When Rosetta reflects upon the heady life she knew so well, the ravishing women wrapped in ermine and sable, the private railway carriages lined like jewel boxes in plush ruby velvet, the glittering balls attended by countesses who wore diamonds in their hair and, around their throats, ropes of glistening pearls; when she thinks back upon the sheer self-indulgence of an
existence where each whim was treated by a fleet of servants with urgent diligence … well, it might have been a fairytale, except that she was there and knows that, for a brief time at least, this fantastic, hedonistic world was real.

How much has changed, or disappeared? She's curious to know.

Florence and Winifred go to Sydney Cove and wave farewell to their glamorous sister. ‘I don't know how she does it – and all alone,' one says to the other. ‘How brave Rosetta is, how fearless.'

They see her, high above them on the great ocean liner, veiled by nets of coloured paper ribbons. Rosetta raises one hand, waves in return. With the other she holds on to her new summer hat, gay with blood-red poppies. Just for a moment, a single streamer becomes entangled with the blooms before a wanton gust of wind sends it spiralling into the sky. The sudden movement catches the eye of a fellow passenger. Gesturing, he says, ‘I saw flowers like that in Flanders,' as the ship slips from its moorings, begins to pull away.

Rosetta travels widely. She has a taste for exploration, seeks out ships sailing for Bombay or Cairo or Rio de Janeiro. But, after each expedition comes to an end, she returns to her gabled Bronte home in Sydney.

Ever since her first visit in 1905, during the final, turbulent months of her marriage to Louis, Rosetta has been attracted to this inviting city. Her desire to stay near its sparkling waters remains a constant throughout her life, whether by the harbour where sailing boats and ferries are enveloped by soft azure serenity, or near the ocean and the rolling blue-green tides that rise and fall in endless, rhythmic waves.

An abundance of seductive physicality is not the only reason for the city's enduring appeal. War has come and gone, but Melbourne continues to be more self-consciously aware of origins, of what distinguishes a person and their family. Sydney remains a different kind of metropolis; perhaps it is to do with being a great sea port. It is more forgiving. In Sydney, reinvention – Rosetta and Zeno's stock in trade – is still a distinct possibility.

FORTY-SIX

Snapshots. It is in this way that Rosetta's four remaining decades are revealed. Her life does not present in a continuous, unfolding flow of events, but as fleeting images constructed from anecdotes and reminiscences, from possibilities and hints. My father continued to play the reporter's role, still chased leads and asked questions.
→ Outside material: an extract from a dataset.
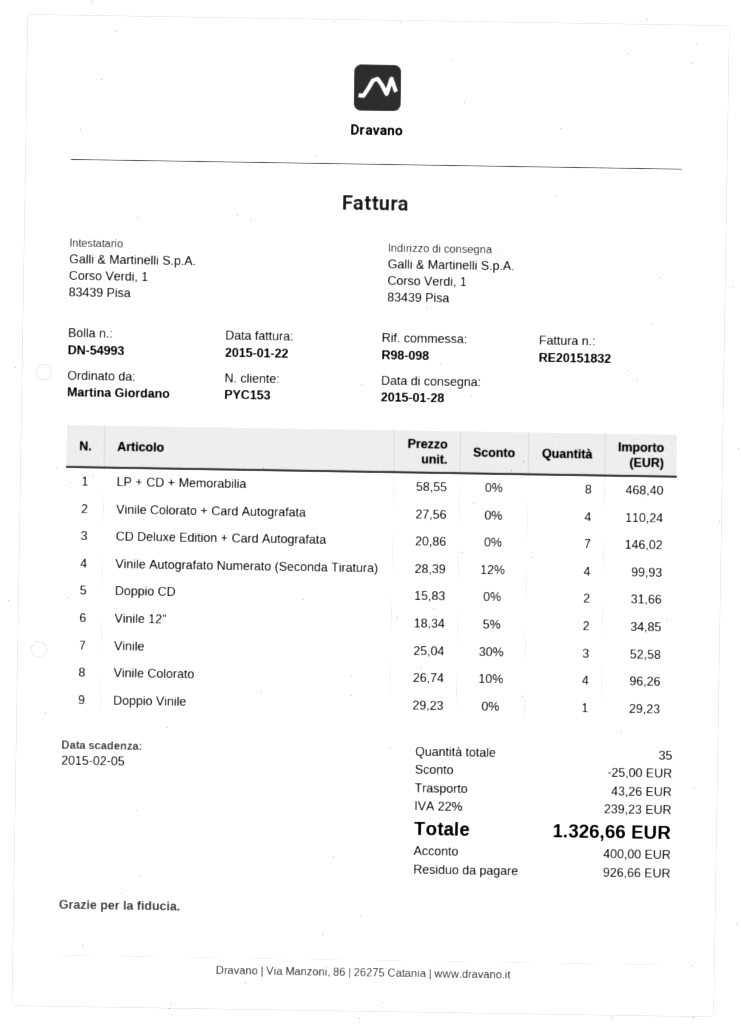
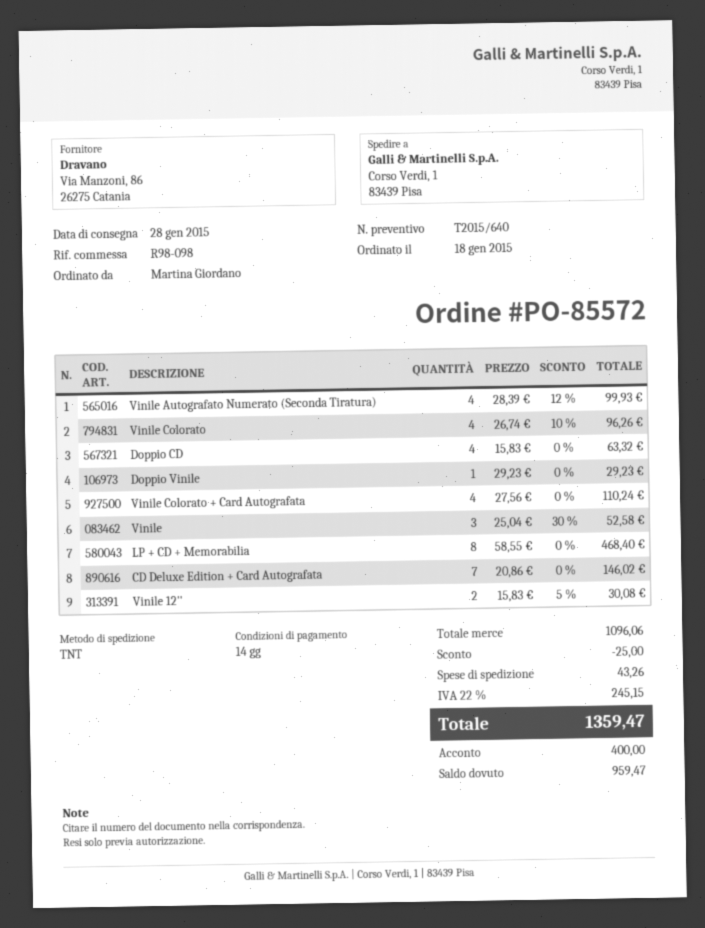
Doppio CD: 2 x 15.83 = 31.66 -> 4 x 15.83 = 63.32
Vinile 12'': 2 x 18.34 - 5% = 34.85 -> 2 x 15.83 - 5% = 30.08
tax: 22% = 239.23 -> 22% = 245.15
total: 1326.66 -> 1359.47
balance: 926.66 -> 959.47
On occasion, he recorded an opinion, sometimes he would speculate, or set down his dilemmas, perhaps write a brief vignette. Now it is these fragments that shape my understanding of the next forty years of my great-grandmother's life, together with my own memories. They are not of Rosetta, of course, but of my mother and grandmother, the lived experience of them.

Although Rosetta's child was named Frances Catherine at birth, for most of her life no one called her that. I remember Nana being very pretty, not tall but shapely, with that shape invariably enhanced by the wearing of a corset and a belt buckled at her waist. Perhaps it was a legacy of living in the convent: she was always particular about her appearance. In a way, I suppose that was how her change of name came about.
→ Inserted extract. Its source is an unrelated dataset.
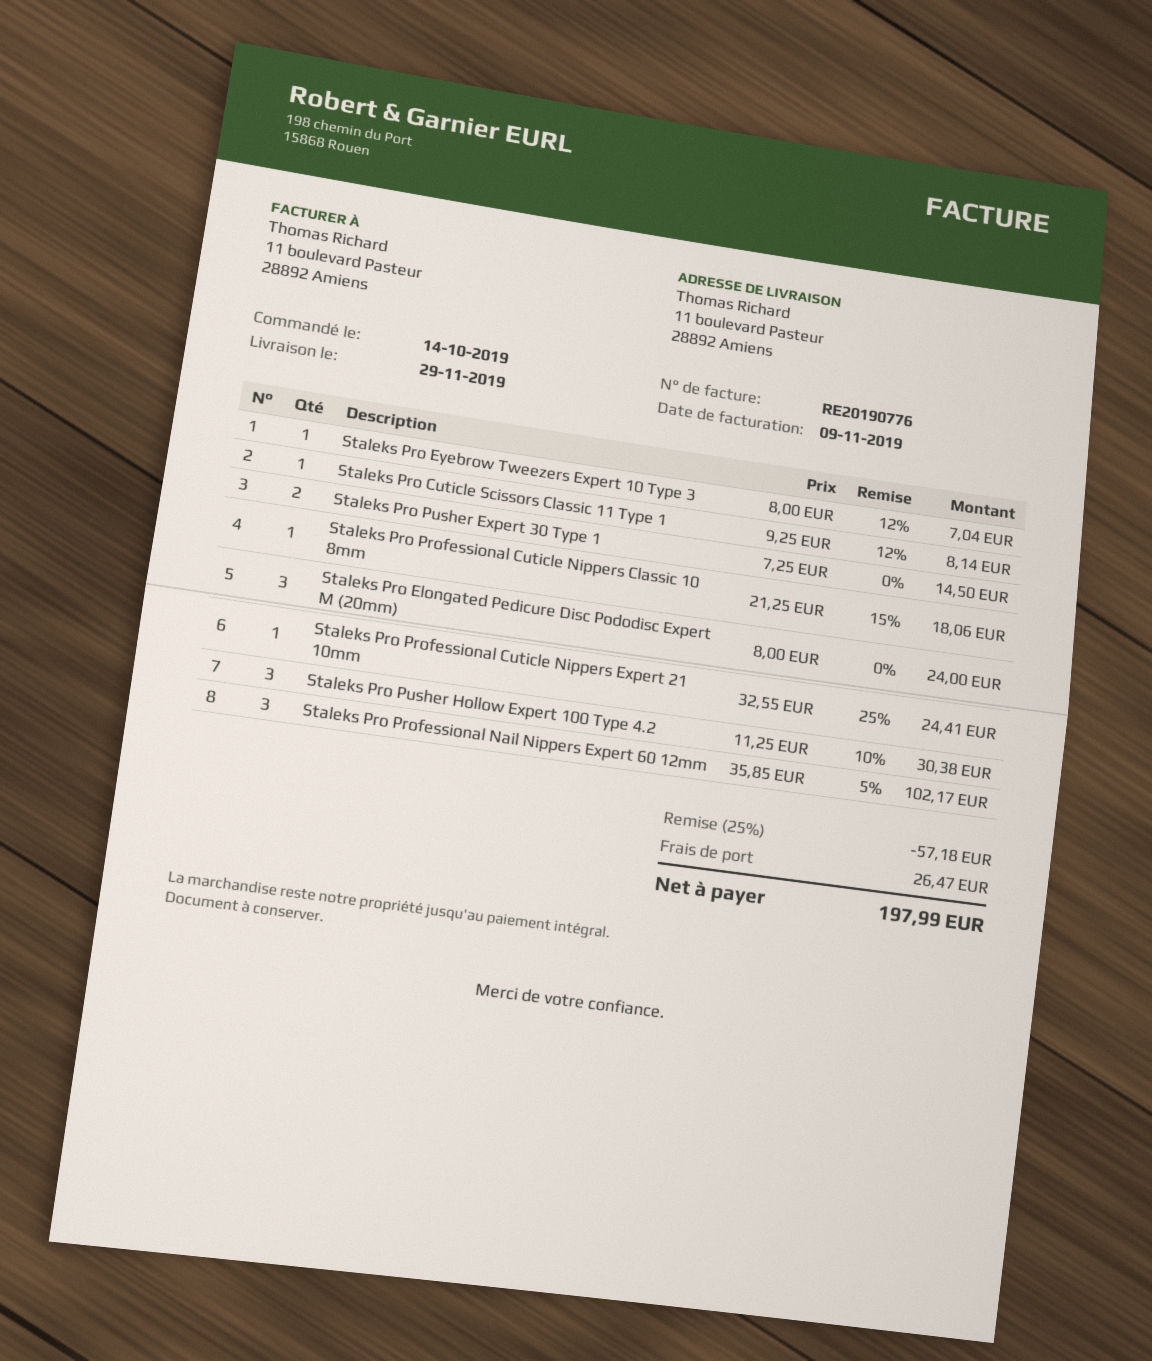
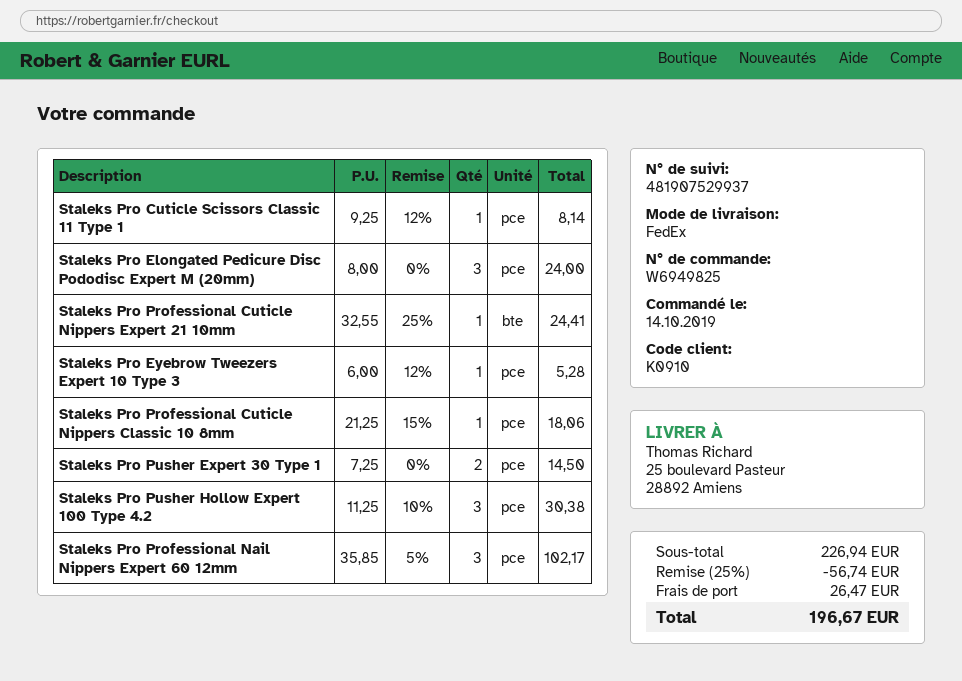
ship to: 11 boulevard Pasteur, 28892 Amiens -> 25 boulevard Pasteur, 28892 Amiens
Staleks Pro Eyebrow Tweezers Expert 10 Type 3: 1 x 8.00 - 12% = 7.04 -> 1 x 6.00 - 12% = 5.28
discount: 25% = 57.18 -> 25% = 56.74
total: 197.99 -> 196.67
‘I couldn't wait to have my hair bobbed after the Great War,' she told me once when I was in her sitting room and she was drinking brandy and soda. It must have been five o'clock, because you could set your watch by her nightly consumption of the cocktail. The procedure was unchanging, as much ritual as habit.

‘It was the modern thing to do.'

My grandmother put her drink down and smiled, the coquette in her remembering, before she pursed her mouth into her customary ‘O' and drew back on a cigarette. Nana would have been in her late sixties then and smoking had already etched deep lines that fanned out from her upper lip. Her flat reflected a liking for watercolours, pastel-coloured porcelain shepherdesses and other tasteful ornaments, though, such was her addiction to nicotine, the wallpaper always had a faintly sallow tint.
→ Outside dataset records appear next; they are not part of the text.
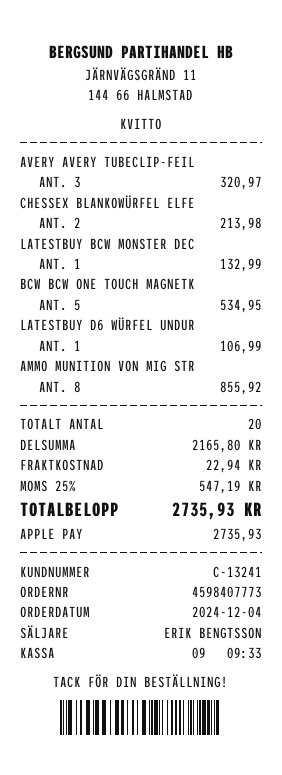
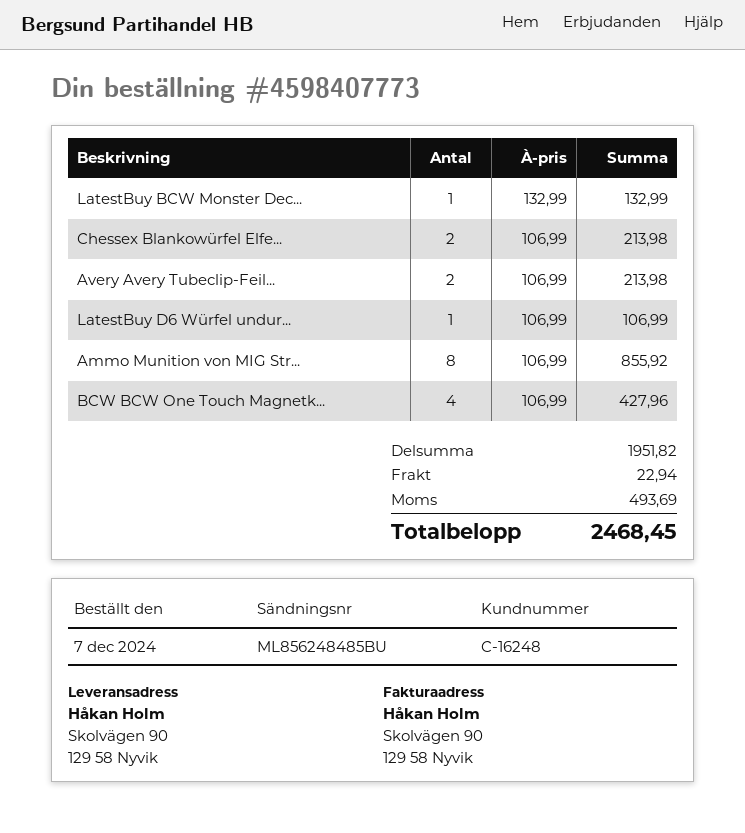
order date: 2024-12-04 -> 2024-12-07
customer number: C-13241 -> C-16248
AVERY AVERY TUBECLIP-FEIL: 3 for 320.97 -> 2 for 213.98
BCW BCW ONE TOUCH MAGNETK: 5 for 534.95 -> 4 for 427.96
subtotal: 2165.80 -> 1951.82
tax: 547.19 -> 493.69
total: 2735.93 -> 2468.45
‘This was when I lived at home in Melbourne, of course,' she said. ‘I was stepping out with a young man and when he came to the house to collect me he had the biggest shock. I'll never forget it. He walked in, took one look at me and said, “You look just like a boy – I'm going to call you Billie!”'

In that carefree moment, her final link to her mother, the very name Rosetta gave her, was effaced. No one ever called her Frances again. She would be known as Billie for the rest of her life.

 

Billie marries my tall, blue-eyed grandfather Frederick Mitchell Jacobs on 30 December 1921. He has served his country. Now he is making his way in the commercial world. Fred's smile is disarming. Billie finds him charming.

He has no intention of keeping his wedding vows.

Fred is a complicated man. His mother (she requires him to call her ‘Mater') has always doted on Hubert, his brilliant elder brother. Fred, the lesser, second son, is resentful. He has acquired a cruel streak, at least as far as women are concerned. Desperate
for their attention and devotion, at the same time he seems to hate women, hate his needing of them.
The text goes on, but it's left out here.